(HOW TO COMPLETE THIS TASK): Verbatim output of the lines below is required, with the images omitted.

(RAW DATA):
========

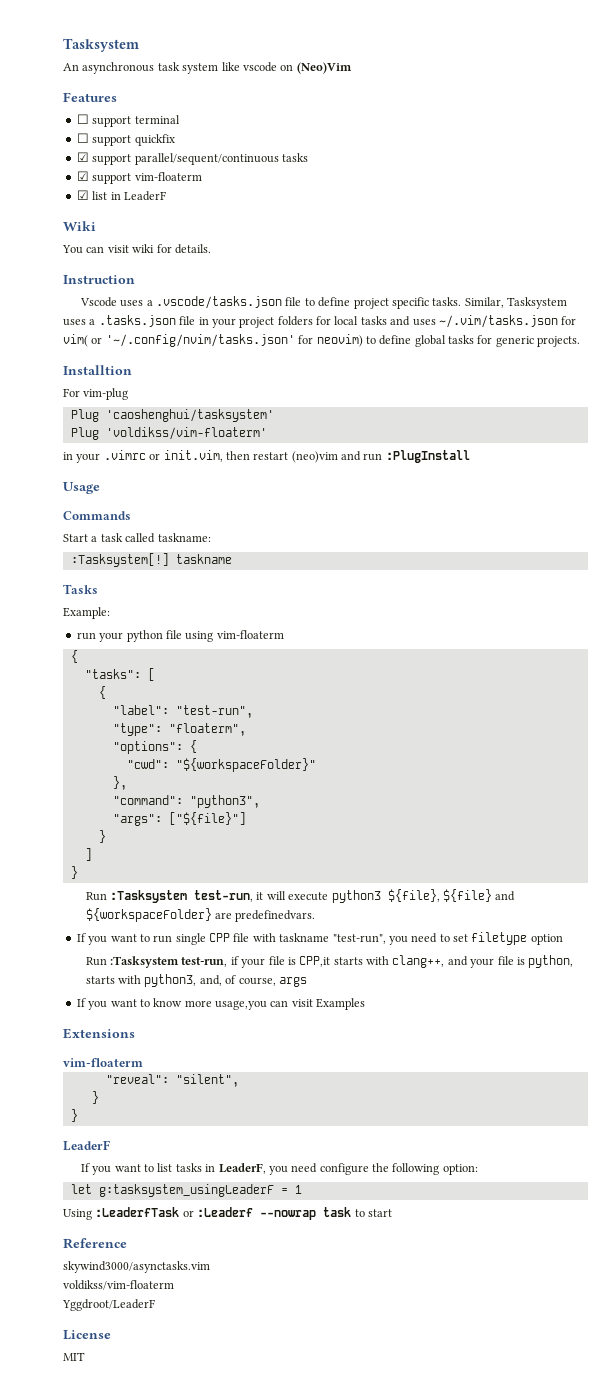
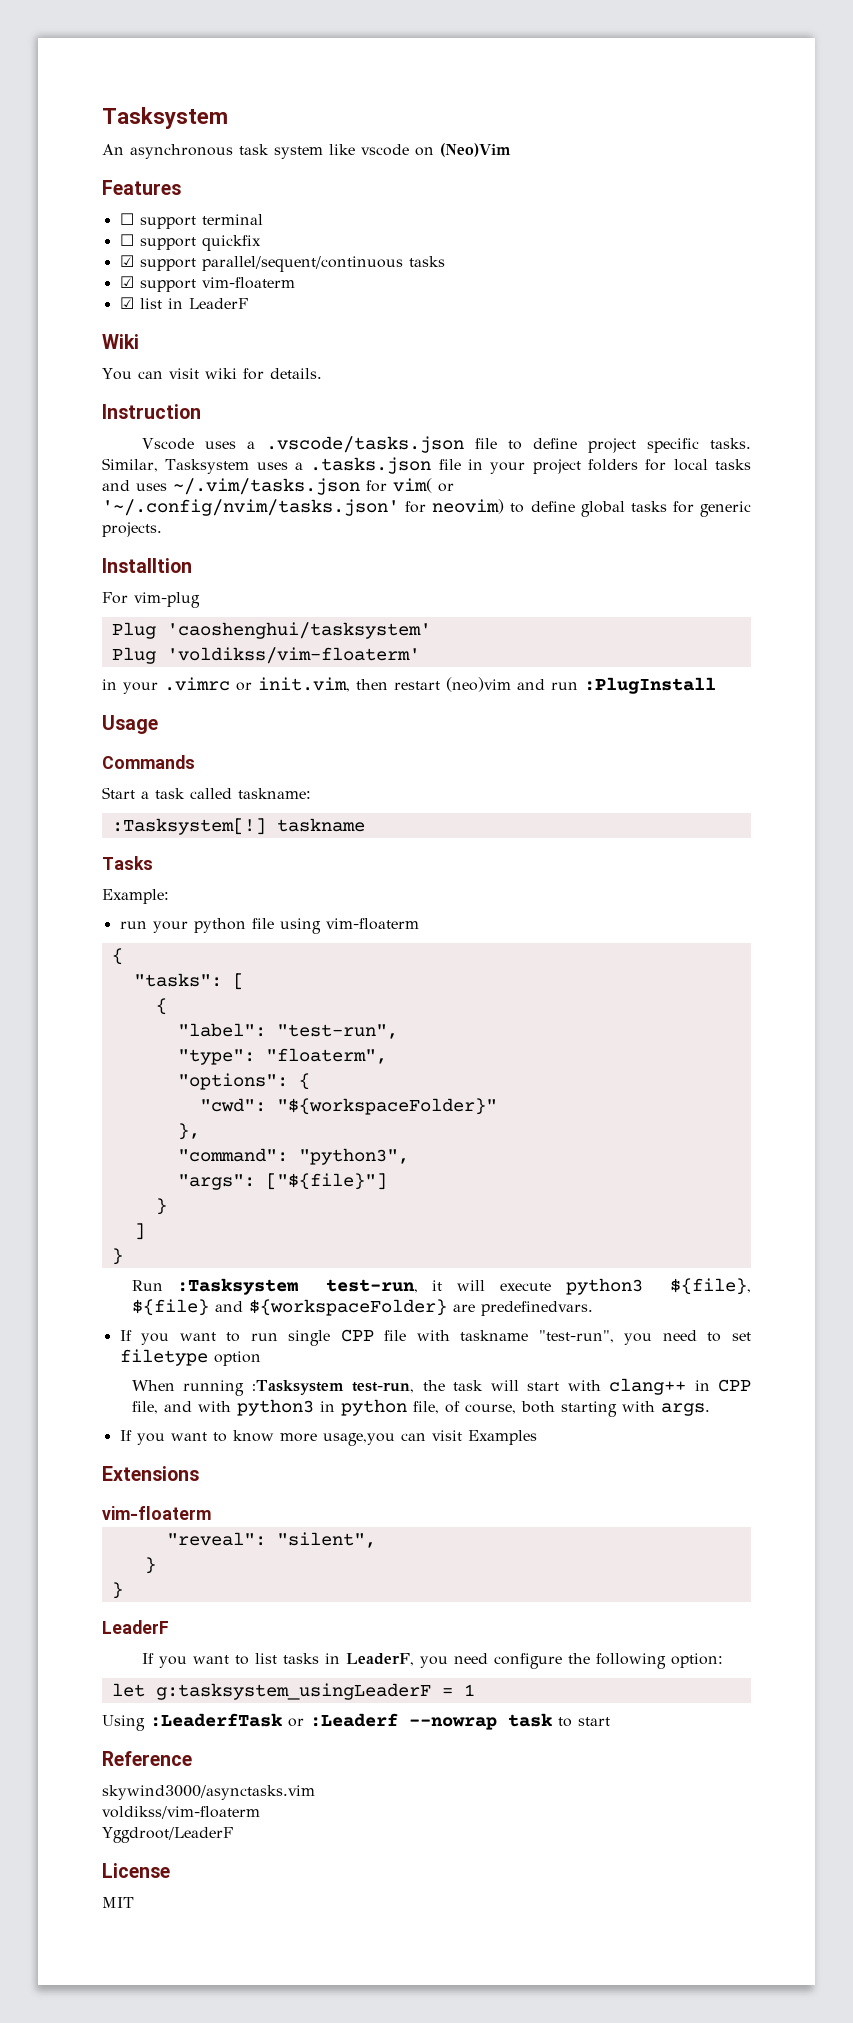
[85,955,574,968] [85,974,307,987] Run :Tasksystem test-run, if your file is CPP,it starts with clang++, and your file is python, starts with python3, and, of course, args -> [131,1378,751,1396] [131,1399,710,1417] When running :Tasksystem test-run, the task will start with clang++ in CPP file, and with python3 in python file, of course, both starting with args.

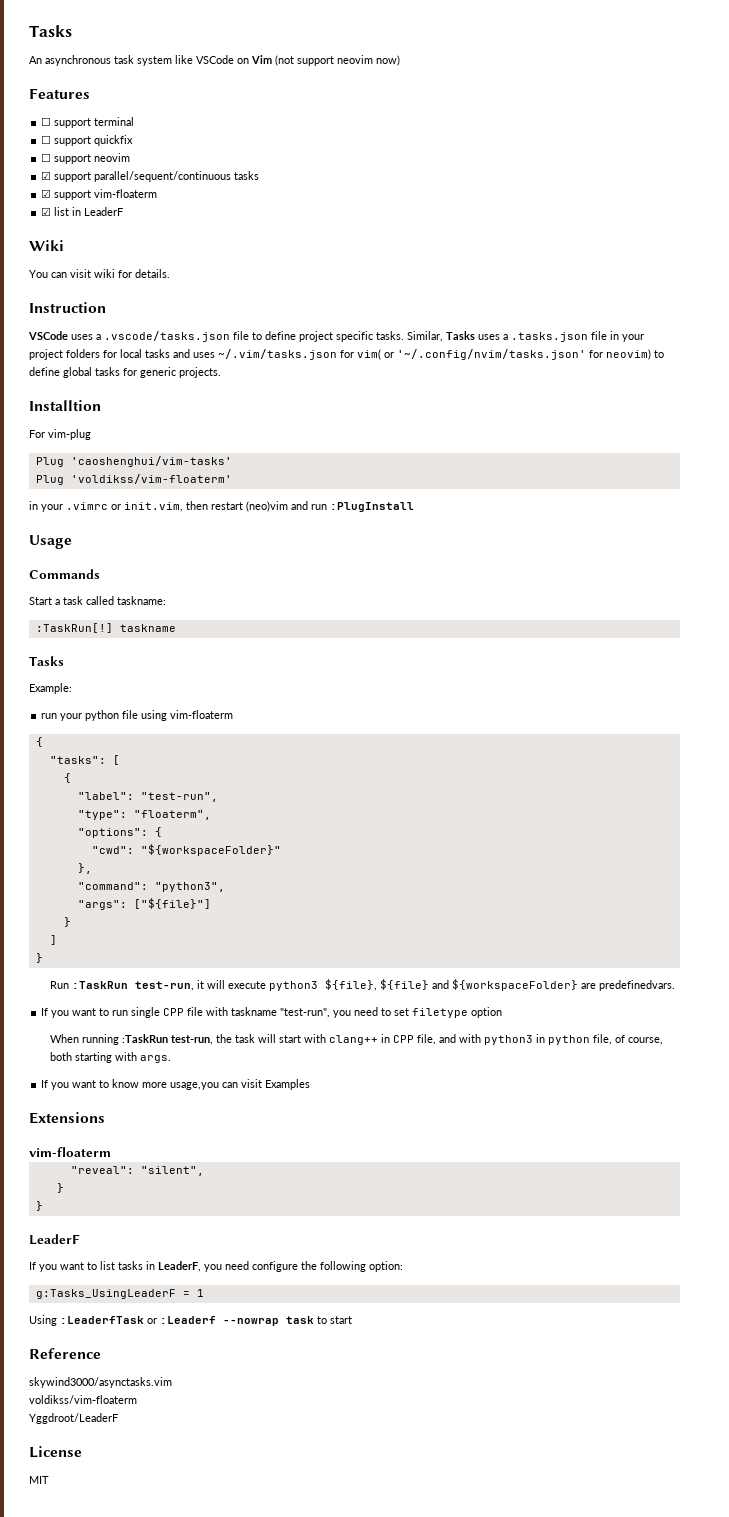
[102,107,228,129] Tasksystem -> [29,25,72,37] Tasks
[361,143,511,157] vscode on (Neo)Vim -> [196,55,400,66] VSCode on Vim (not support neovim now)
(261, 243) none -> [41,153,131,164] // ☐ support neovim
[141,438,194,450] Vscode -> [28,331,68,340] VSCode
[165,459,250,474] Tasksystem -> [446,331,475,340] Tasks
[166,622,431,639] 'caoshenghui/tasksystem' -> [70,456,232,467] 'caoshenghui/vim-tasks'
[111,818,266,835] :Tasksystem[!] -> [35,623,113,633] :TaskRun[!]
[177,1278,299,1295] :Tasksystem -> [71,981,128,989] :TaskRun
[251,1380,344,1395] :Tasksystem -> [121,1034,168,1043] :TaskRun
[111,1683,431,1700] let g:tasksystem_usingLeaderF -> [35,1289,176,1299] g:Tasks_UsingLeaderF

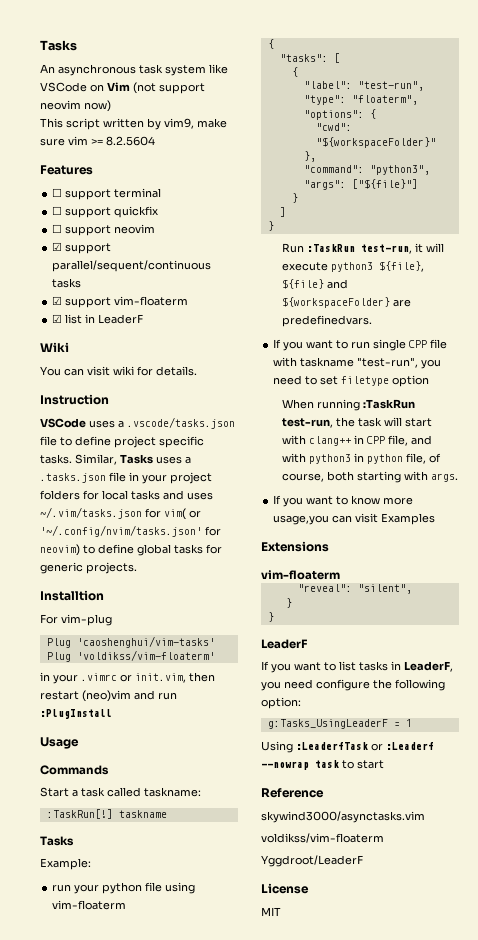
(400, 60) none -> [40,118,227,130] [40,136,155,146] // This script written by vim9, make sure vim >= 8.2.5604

========

(RESULT OF THIS EXERCISE):
[85,955,574,968] [85,974,307,987] Run :Tasksystem test-run, if your file is CPP,it starts with clang++, and your file is python, starts with python3, and, of course, args -> [131,1378,751,1396] [131,1399,710,1417] When running :Tasksystem test-run, the task will start with clang++ in CPP file, and with python3 in python file, of course, both starting with args.

[102,107,228,129] Tasksystem -> [29,25,72,37] Tasks
[361,143,511,157] vscode on (Neo)Vim -> [196,55,400,66] VSCode on Vim (not support neovim now)
(261, 243) none -> [41,153,131,164] // ☐ support neovim
[141,438,194,450] Vscode -> [28,331,68,340] VSCode
[165,459,250,474] Tasksystem -> [446,331,475,340] Tasks
[166,622,431,639] 'caoshenghui/tasksystem' -> [70,456,232,467] 'caoshenghui/vim-tasks'
[111,818,266,835] :Tasksystem[!] -> [35,623,113,633] :TaskRun[!]
[177,1278,299,1295] :Tasksystem -> [71,981,128,989] :TaskRun
[251,1380,344,1395] :Tasksystem -> [121,1034,168,1043] :TaskRun
[111,1683,431,1700] let g:tasksystem_usingLeaderF -> [35,1289,176,1299] g:Tasks_UsingLeaderF

(400, 60) none -> [40,118,227,130] [40,136,155,146] // This script written by vim9, make sure vim >= 8.2.5604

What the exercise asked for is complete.